Dlatego proste porównanie liczby zmarłych z powodu koronawirusa, do liczby osób uśmierconych przez grypę, nic nie daje i niczego nie wyjaśnia, bo nie uwzględnia elementu dynamicznego.
W uczciwej, prawidłowej analizie należałoby zapytać: ile osób poniosłoby śmierć z powodu koronawirusa, gdyby nie wprowadzano lockdownów…?! I to jest kluczowe pytanie.
Analogia pożaru lasów
Wyobraźmy sobie dwie przestrzenie, na których rośnie las. Ktoś podpalił jedną i drugą. Na jednej pożar jest gaszony przez staż pożarną, a druga jest pozostawiona sama sobie. Na której przestrzeni spłonie więcej drzew?!
Poza tym, wobec części ofiar grypy (podobnie jak i innych chorób) koronawirus może występować właśnie jako głęboka przyczyna metonimiczna (niewpisywana w akty zgonu), te osoby mogą umierać z powodu grypy, gdyż za przyczyną pandemii koronawirusa przeciążona jest służba zdrowia. Tak się też dzieje.
Zdrowy rozsądek przegrywa z nauką
Wybitny przedstawiciel nauki, jeden z największych filozofów oraz logików i matematyków, a także moralistów, w dziejach świata, Bertrand Russel, zwracał uwagę na jedną fundamentalną rzecz: prawdy nie da osiągnąć się w sposób zdroworozsądkowy (żeby nie powiedzieć „na chłopski rozum”). Prawdę może uchwycić nauka (i to też w ograniczonym, nieabsolutnym zakresie), zaś żeby to uczynić należy rozwarstwić problem, sięgnąć po wyrafinowane, wielowymiarowe, głębokie, strukturalne, dynamiczne analizy.
Zdrowy rozsądek nie wystarczy do wyjaśnienia problemu, gdyż problemy są zazwyczaj złożone, cechują się dużą skomplikowalnością, a zdrowy rozsądek w dążeniu do zrozumienia upraszcza oraz redukuje złożoność problemów.
Ludzi, w potocznej wymianie myśli, chcąc zazwyczaj zrozumieć zjawiska upraszczają je. Język nie jest doskonałym narzędziem opisu oraz definiowania prawdy. Język zafałszowuje.

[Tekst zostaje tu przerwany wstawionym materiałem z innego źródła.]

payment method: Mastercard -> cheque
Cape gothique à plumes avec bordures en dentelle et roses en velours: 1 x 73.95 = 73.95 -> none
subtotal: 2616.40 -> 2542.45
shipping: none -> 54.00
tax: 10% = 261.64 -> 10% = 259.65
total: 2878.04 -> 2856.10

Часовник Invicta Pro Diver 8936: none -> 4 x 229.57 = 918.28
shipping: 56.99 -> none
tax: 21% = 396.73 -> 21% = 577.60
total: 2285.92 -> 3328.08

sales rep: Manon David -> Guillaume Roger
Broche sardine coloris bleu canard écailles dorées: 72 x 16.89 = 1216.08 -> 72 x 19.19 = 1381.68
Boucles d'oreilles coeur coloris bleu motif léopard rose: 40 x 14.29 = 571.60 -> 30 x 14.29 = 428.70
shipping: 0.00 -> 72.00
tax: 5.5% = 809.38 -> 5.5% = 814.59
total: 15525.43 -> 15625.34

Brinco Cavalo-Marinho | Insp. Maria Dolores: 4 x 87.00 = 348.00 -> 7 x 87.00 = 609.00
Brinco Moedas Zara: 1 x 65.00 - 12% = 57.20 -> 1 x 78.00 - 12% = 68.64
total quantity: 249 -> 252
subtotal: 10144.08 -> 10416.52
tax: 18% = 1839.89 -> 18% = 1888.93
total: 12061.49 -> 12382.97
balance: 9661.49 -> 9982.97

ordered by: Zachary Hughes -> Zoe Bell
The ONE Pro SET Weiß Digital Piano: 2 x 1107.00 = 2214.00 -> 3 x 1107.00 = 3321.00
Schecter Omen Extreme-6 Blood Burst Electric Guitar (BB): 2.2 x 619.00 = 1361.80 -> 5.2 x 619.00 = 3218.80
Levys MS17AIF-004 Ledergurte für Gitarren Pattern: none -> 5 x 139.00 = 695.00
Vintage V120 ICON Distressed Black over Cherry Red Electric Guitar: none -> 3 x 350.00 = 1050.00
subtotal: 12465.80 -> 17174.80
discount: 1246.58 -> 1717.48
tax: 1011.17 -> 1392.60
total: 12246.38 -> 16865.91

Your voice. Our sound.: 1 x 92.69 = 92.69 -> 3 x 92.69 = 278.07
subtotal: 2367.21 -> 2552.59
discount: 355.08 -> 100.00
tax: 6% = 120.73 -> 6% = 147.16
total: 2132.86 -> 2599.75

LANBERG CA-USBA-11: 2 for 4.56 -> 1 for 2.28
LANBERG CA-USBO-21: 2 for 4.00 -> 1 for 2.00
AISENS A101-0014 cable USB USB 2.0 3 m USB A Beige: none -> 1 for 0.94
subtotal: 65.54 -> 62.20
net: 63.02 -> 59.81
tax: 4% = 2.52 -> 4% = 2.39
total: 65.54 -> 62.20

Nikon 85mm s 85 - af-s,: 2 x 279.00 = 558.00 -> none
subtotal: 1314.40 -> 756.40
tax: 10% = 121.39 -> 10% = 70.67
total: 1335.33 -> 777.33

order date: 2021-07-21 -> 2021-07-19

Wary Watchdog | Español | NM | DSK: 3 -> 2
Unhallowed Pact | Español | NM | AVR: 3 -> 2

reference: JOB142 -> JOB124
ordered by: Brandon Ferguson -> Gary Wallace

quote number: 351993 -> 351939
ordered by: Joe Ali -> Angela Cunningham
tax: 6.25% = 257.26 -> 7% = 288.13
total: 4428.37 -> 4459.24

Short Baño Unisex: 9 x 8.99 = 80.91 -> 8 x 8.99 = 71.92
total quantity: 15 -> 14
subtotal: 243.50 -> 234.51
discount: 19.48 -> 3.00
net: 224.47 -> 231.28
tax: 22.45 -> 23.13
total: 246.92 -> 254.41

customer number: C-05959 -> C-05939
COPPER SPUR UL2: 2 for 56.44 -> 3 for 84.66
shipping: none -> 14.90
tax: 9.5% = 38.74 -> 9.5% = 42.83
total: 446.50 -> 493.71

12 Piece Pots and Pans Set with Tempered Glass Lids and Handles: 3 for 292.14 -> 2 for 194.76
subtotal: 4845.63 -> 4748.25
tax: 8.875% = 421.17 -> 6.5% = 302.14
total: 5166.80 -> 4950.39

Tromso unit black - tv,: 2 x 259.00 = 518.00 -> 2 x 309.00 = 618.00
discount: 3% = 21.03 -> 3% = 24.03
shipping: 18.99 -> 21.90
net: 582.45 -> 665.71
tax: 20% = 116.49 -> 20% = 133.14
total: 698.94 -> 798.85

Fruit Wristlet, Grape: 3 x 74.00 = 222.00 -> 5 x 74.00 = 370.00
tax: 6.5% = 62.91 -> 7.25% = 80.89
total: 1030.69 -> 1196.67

Autor jest socjologiem i dziennikarzem, prowadzi własną audycję w „Halo Radio” oraz pełni funkcję redaktora naczelnego „Czasopisma Ekspertów” Fundacji FIBRE. Zajmuje się analizami z zakresu filozofii polityki i socjologii polityki, a także obserwacji uczestniczącej. Interesuje go zwłaszcza fenomenologia oraz hermeneutyka. Jest autorem sześciu książek popularno-naukowych i w dziedzinie dziennikarstwa śledczego. Członek zarządu Fundacji FIBRE.